If you’re not so smart, why are you so rich?

Andrew Samwick asked a very good question last week: if Paul Krugman says that rising wages at the top are due to nasty Republican policies and not due to rising returns to education/skill how does he explain his own high income?  Unfortunately Mark Thoma interpreted Samwick to be saying that Krugman was hypocritical.  That, however, was not the point at all.

The point is that Krugman is a very good example of someone in the top 1% of income – someone whose earnings have increased tremendously in the 1980s and 1990s thus generating much income inequality.  Krugman wants to say that earnings in the top 1% have gone up because of a reduction in the minimum wage or fewer labor unions.  Huh?  Remember, it’s not just inequality that has increased it’s absolute earnings at the top – where are these earnings coming from?

The idea that reductions in the bottom generate big earnings at the top reminds me of the theory, once popular among theorists of development, that the way to get rich is to steal from poor people.  At best what you can get from lower labor earnings at the bottom is a slightly higher return to capital in general – not a big return to a few people at the top.

Krugman says it’s Republican policies that are generating inequality  Or does he?  Let’s go to the tape.  Here’s what Krugman had to say when it was revealed that Enron paid him $50,000 for a speaking engagement.

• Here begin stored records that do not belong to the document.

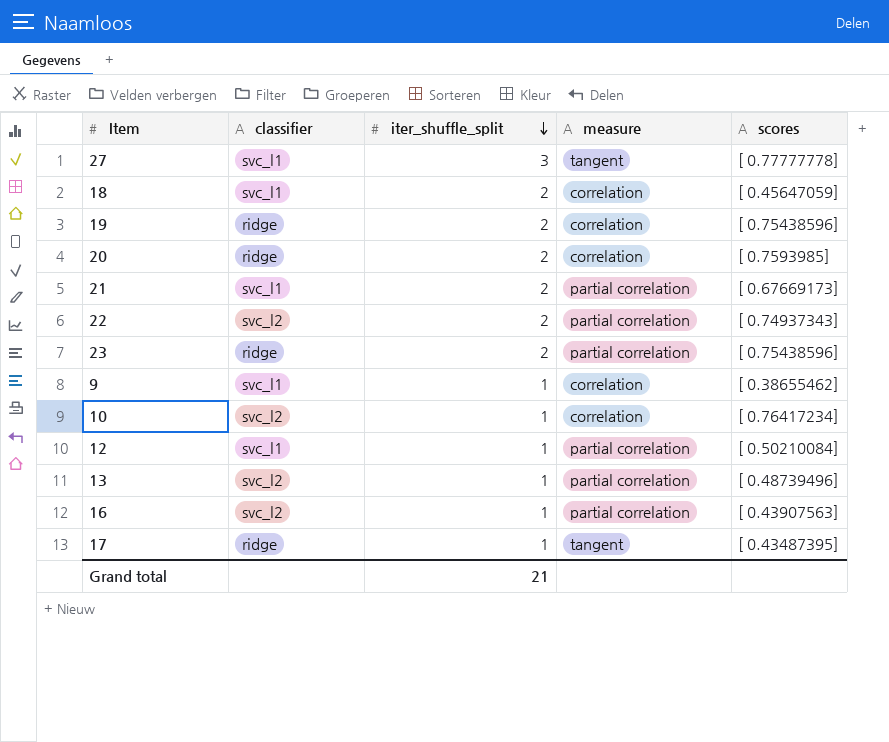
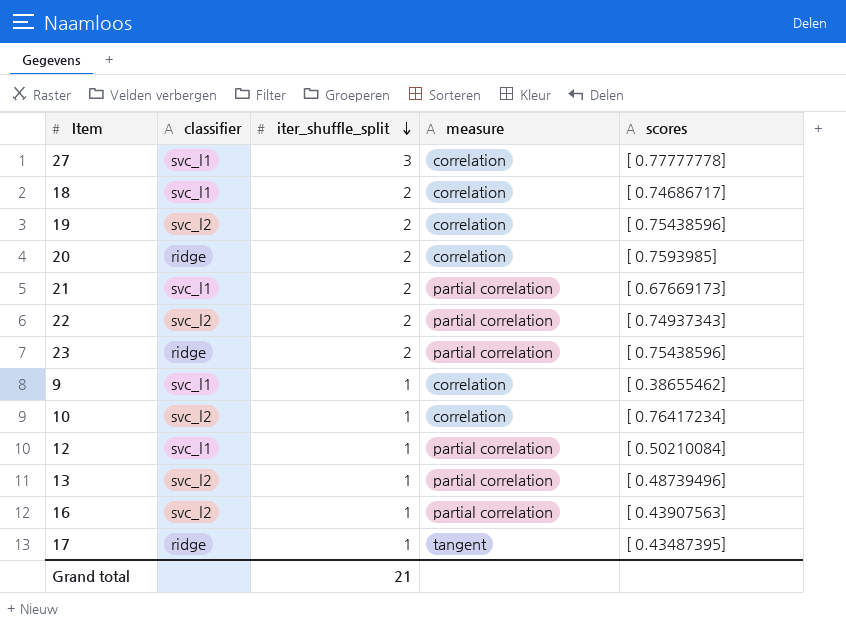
27 | measure: tangent -> correlation
18 | scores: [ 0.45647059] -> [ 0.74686717]
19 | classifier: ridge -> svc_l2

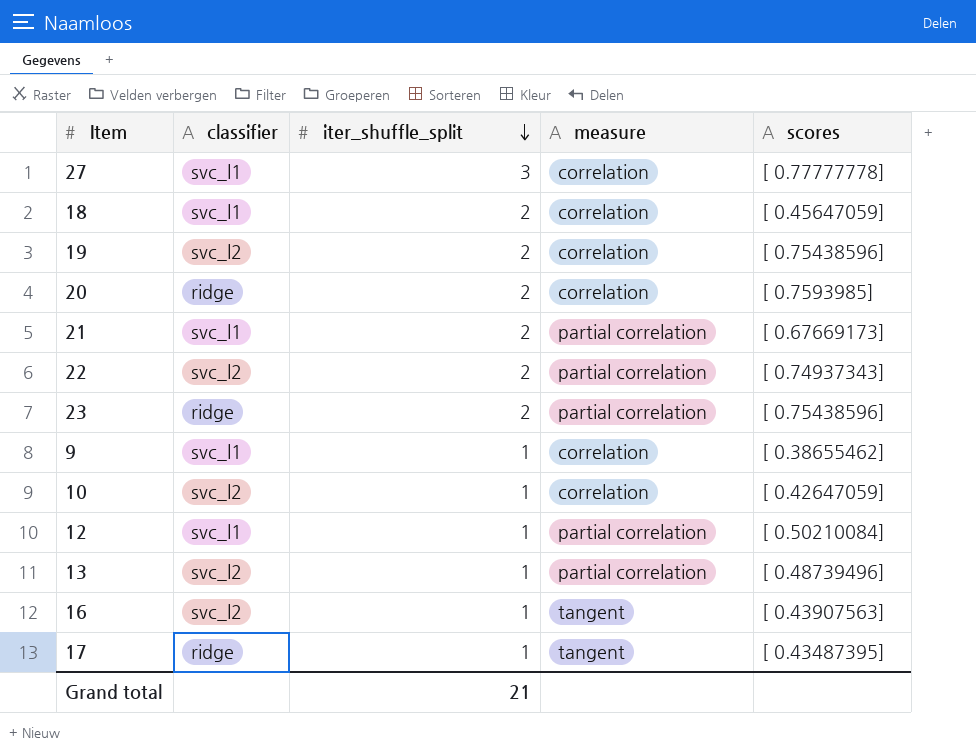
18 | scores: [ 0.74686717] -> [ 0.45647059]
10 | scores: [ 0.76417234] -> [ 0.42647059]
16 | measure: partial correlation -> tangent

My critics seem to think that there was something odd about Enron’s
willingness to pay a mere college professor that much money. But such sums
are not unusual for academic economists whose expertise is relevant to
current events…

Remember that this was 1999: Asia was in crisis, the world was a mess.
And justifiably or not, I was regarded as an authority on that mess. I
invented currency crises as an academic field, way back in 1979; anyone
who wants a sense of my academic credentials should look at the Handbook
of International Economics
, vol. 3, and check the index….

And I wasn’t an ivory-tower academic. In 1994 I had published an article… in August 1998 I had advocated temporary
capital controls …in 1998 I had taken on the Japanese
situation, with a series of papers…

I mention all this not as a matter of self-puffery, but to point out
that I was not an unknown college professor. On the contrary, I was a hot
property, very much in demand as a speaker to business audiences: I was
routinely offered as much as $50,000 to speak to investment banks and consulting
firms. They thought I might tell them something useful. For what it’s worth,
Citibank officials said – you can check it out with a Nexis search – that
a heads-up I gave them in 1996 about the risks of an Asian currency crisis
saved them hundreds of millions of dollars.

Now all this is amusing but that’s not my point (really, it’s just a side-benefit.)  My point is that Krugman’s earlier explanation for his high income was all about the rising return to education ("Look at all my papers!")  I would supplement this basic story with a greater winner-take-all market, more economies of scope etc.  (See also Tyler’s comments.)   

I think Krugman’s earlier explanation for his own income is mostly correct.  Where Krugman and I apparently disagree is that I think that the very same explanation Krugman gives for his income also explains why other people in the top 1% are earning more.  Krugman, however, no longer wants to talk about education and skill he wants to talk about nasty Republicans.

So let me rephrase Samwick’s question.  Paul, If you’re not so smart, why are you so rich?